November 20, 2015 By Alan Patrick

New Ways of Working and New Economies

A summary of a piece I did on Broadstuff on the emerging New Economy, this is germane to New Ways of Working:

I was prompted to write the post after reading Gideon Lichfield’s useful article on all the different types of systems jumbled up in the term “Digital Economy” and the muddy thinking about it that results. To summarise Gideon first, these are the different types of systems operating up in this new economy, and the reality behind the hype – the expurgation is mine:

Sharing economy – The name is apt for any service that allows a thing previously available only to its owner to be used by other people, thus making more efficient use of resources.

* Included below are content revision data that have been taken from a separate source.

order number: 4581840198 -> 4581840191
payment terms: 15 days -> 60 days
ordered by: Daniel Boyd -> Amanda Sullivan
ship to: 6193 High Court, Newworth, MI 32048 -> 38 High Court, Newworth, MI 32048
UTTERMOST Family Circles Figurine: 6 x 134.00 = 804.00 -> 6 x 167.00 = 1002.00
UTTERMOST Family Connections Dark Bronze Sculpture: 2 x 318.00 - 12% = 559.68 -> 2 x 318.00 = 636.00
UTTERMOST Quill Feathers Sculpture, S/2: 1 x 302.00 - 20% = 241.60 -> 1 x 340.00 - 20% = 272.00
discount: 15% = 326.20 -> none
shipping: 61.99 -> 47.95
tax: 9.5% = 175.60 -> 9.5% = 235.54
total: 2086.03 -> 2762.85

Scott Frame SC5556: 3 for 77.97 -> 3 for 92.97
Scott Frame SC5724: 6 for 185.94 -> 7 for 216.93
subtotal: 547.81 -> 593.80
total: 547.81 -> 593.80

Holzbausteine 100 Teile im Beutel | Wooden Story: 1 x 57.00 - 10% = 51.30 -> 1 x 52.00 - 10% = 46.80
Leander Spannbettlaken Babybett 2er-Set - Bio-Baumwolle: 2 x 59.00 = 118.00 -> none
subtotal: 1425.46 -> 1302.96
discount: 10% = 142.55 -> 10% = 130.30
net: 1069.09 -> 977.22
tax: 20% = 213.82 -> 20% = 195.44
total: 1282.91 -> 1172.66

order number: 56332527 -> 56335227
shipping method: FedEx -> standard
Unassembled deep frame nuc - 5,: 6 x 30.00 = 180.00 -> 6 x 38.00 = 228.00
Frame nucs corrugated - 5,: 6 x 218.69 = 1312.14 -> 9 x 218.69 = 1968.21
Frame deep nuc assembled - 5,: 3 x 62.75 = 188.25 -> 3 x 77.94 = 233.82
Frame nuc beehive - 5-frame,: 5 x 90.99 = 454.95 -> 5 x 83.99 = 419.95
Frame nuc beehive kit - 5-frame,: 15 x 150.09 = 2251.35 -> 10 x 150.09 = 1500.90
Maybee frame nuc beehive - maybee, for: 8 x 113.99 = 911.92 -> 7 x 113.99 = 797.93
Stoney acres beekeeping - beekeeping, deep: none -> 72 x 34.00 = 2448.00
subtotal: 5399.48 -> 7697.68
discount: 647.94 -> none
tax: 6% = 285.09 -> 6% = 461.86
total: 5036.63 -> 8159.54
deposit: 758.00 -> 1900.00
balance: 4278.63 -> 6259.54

Peer (or peer-to-peer) economy – It’s meant to get at the more direct connection between the people on either side of a transaction, unmediated by a big faceless company, but “peers” economy” is very misleading as to the relationship between borrowers, lenders and intermediary

Gig economy – not a steady job but a series of gigs. But the gig economy could be short-lived: Legal disputes about gig workers’ rights, liability, and so forth could force the creation of a new category of worker that is neither freelancer nor employee.

On-demand economy – this is where the venture capital money is: services that offer cars, food, home-cleaning, and other services at the touch of an app button. [My note – and it relies on “Gig-economy” labour]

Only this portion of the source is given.